(Records from a dataset)
__________________________________________________

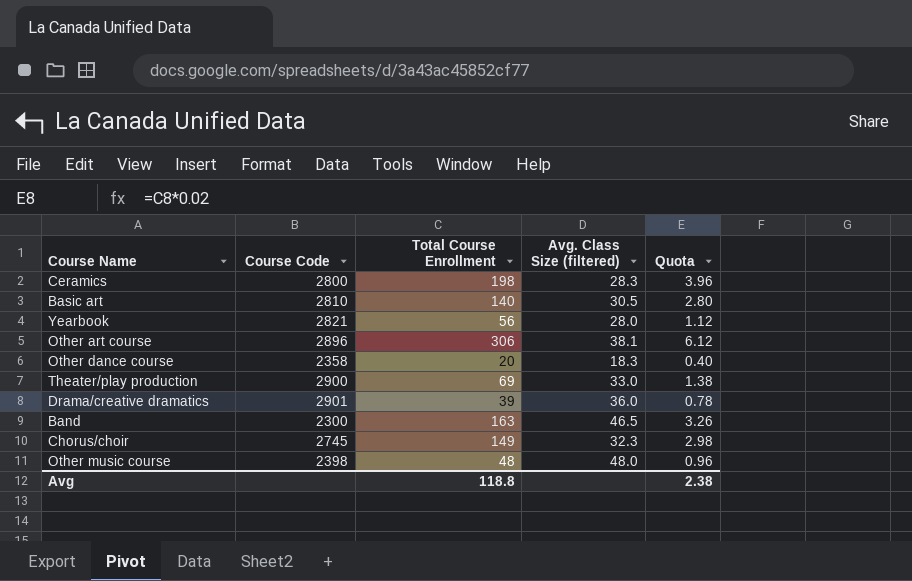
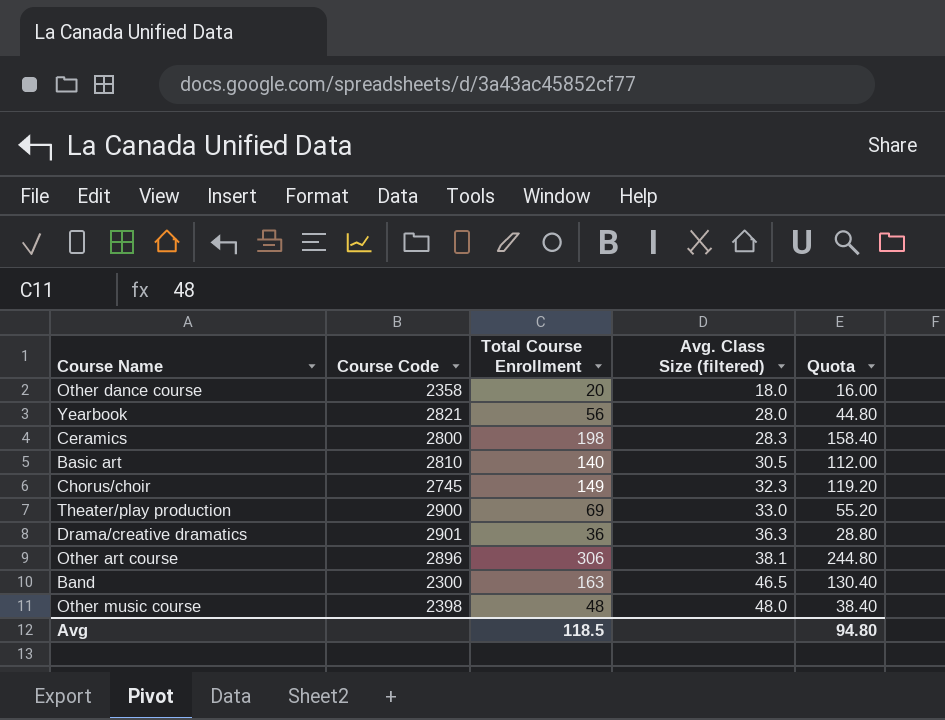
row order: none -> Avg. Class Size (filtered) ascending
column Quota | formula: [Total Course Enrollment] * 0.02 -> [Total Course Enrollment] * 0.8
Other dance course | Avg. Class Size (filtered): 18.3 -> 18.0
Drama/creative dramatics | Total Course Enrollment: 39 -> 36
Drama/creative dramatics | Avg. Class Size (filtered): 36.0 -> 36.3
Avg | Total Course Enrollment: 118.8 -> 118.5
Avg | Quota: 2.38 -> 94.80

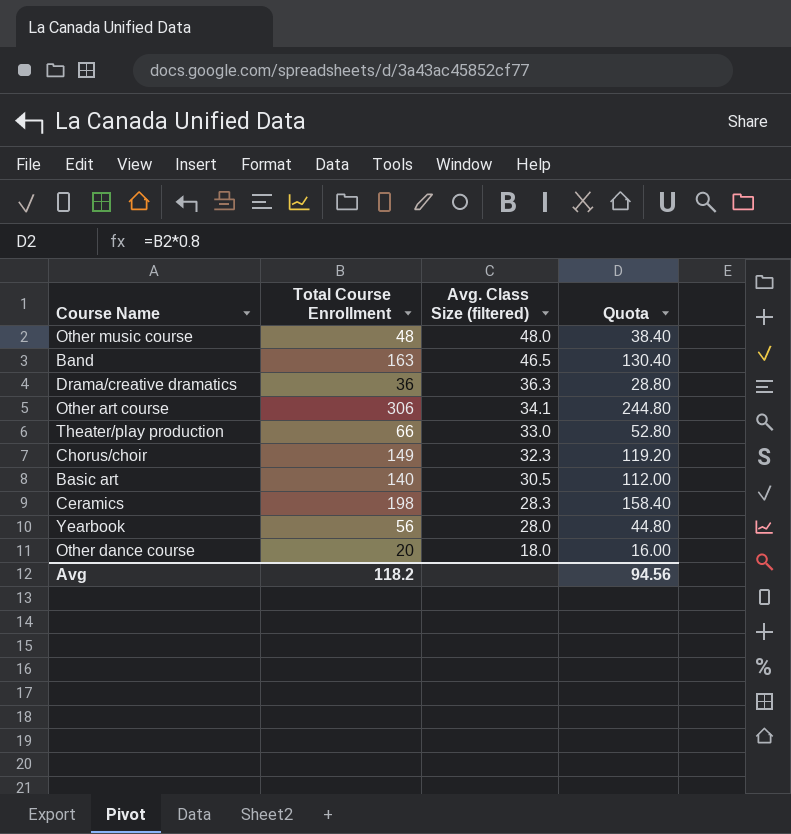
row order: Avg. Class Size (filtered) ascending -> Avg. Class Size (filtered) descending
column Course Code | position: 2 -> none
Other art course | Avg. Class Size (filtered): 38.1 -> 34.1
Theater/play production | Total Course Enrollment: 69 -> 66
Theater/play production | Quota: 55.20 -> 52.80
Avg | Total Course Enrollment: 118.5 -> 118.2
Avg | Quota: 94.80 -> 94.56

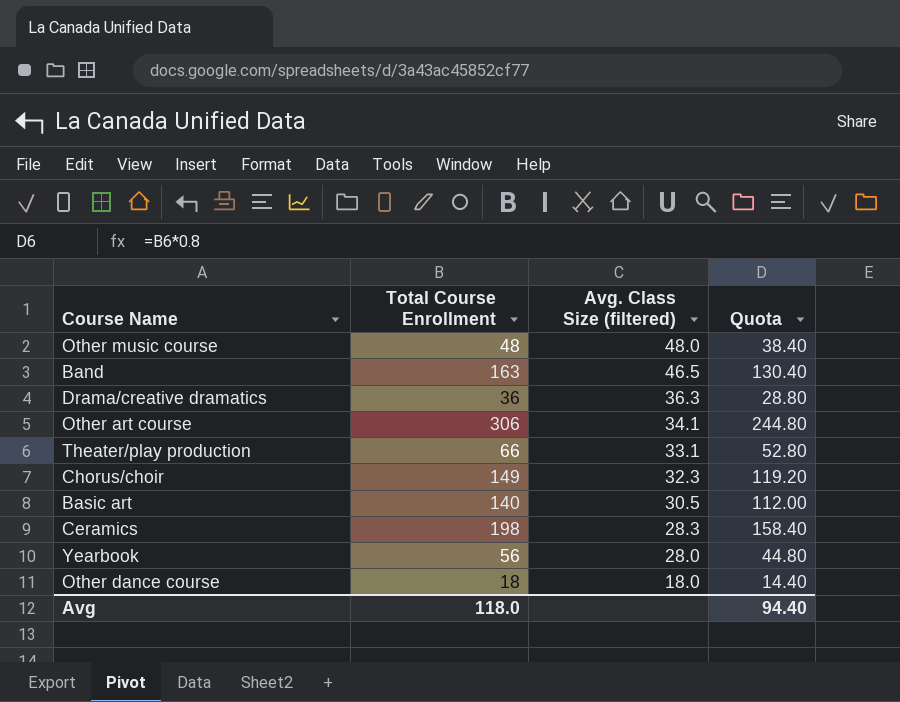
Theater/play production | Avg. Class Size (filtered): 33.0 -> 33.1
Other dance course | Total Course Enrollment: 20 -> 18
Other dance course | Quota: 16.00 -> 14.40
Avg | Total Course Enrollment: 118.2 -> 118.0
Avg | Quota: 94.56 -> 94.40

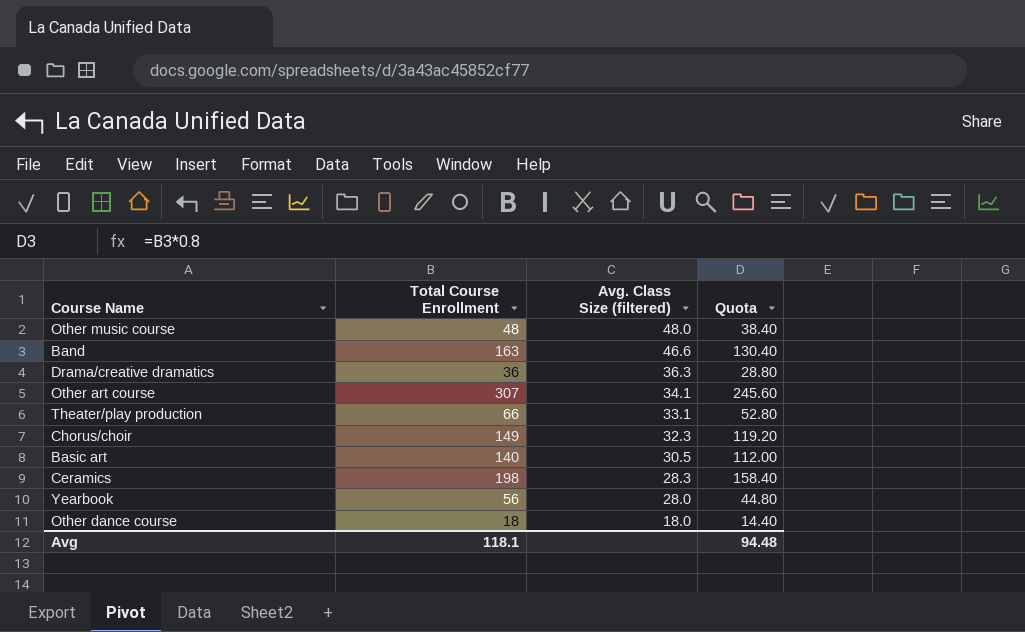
Band | Avg. Class Size (filtered): 46.5 -> 46.6
Other art course | Total Course Enrollment: 306 -> 307
Other art course | Quota: 244.80 -> 245.60
Avg | Total Course Enrollment: 118.0 -> 118.1
Avg | Quota: 94.40 -> 94.48

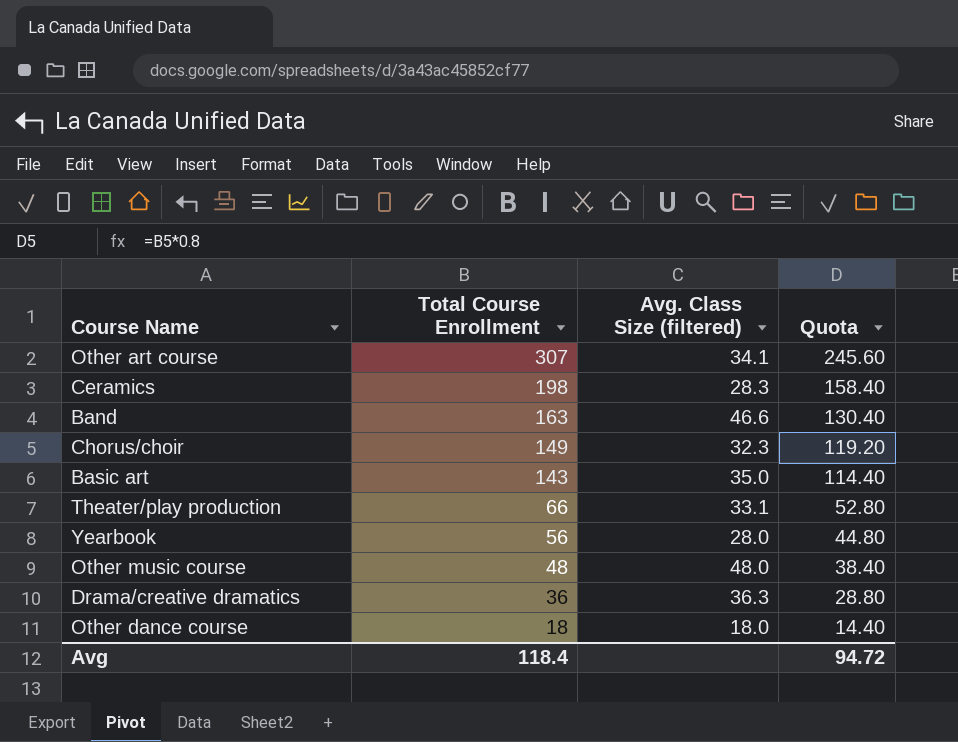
row order: Avg. Class Size (filtered) descending -> Total Course Enrollment descending
Basic art | Total Course Enrollment: 140 -> 143
Basic art | Avg. Class Size (filtered): 30.5 -> 35.0
Basic art | Quota: 112.00 -> 114.40
Avg | Total Course Enrollment: 118.1 -> 118.4
Avg | Quota: 94.48 -> 94.72

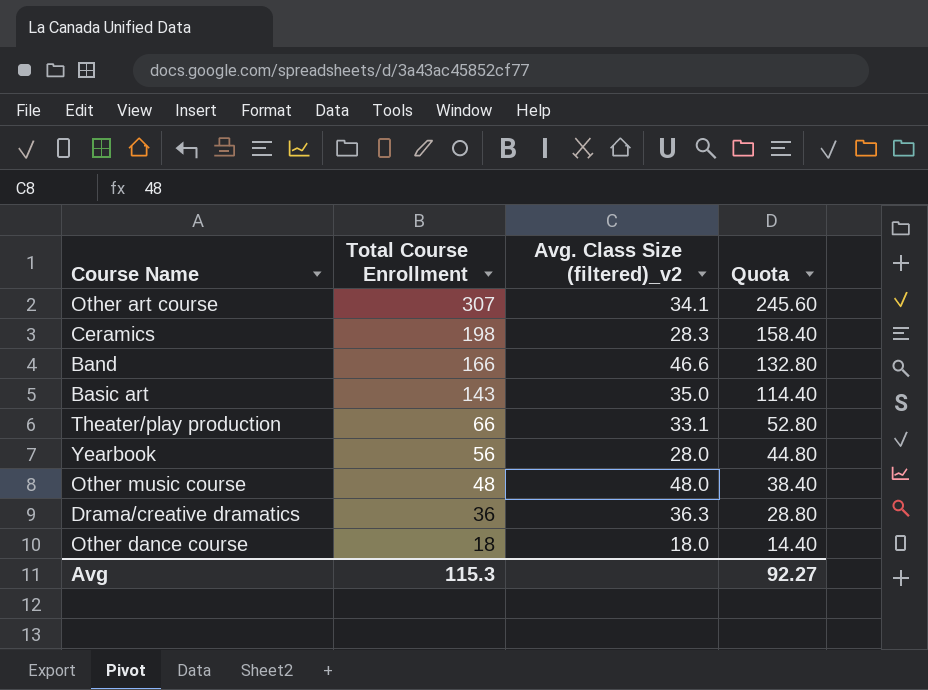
column name: Avg. Class Size (filtered) -> Avg. Class Size (filtered)_v2
row Chorus/choir: 149 | 32.3 | 119.20 -> none
Band | Total Course Enrollment: 163 -> 166
Band | Quota: 130.40 -> 132.80
Avg | Total Course Enrollment: 118.4 -> 115.3
Avg | Quota: 94.72 -> 92.27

__________________________________________________

• **Activity**:
The answer must consist solely of the number of lines in the entries that contain the word "Theater".

• **Output of the task**:
3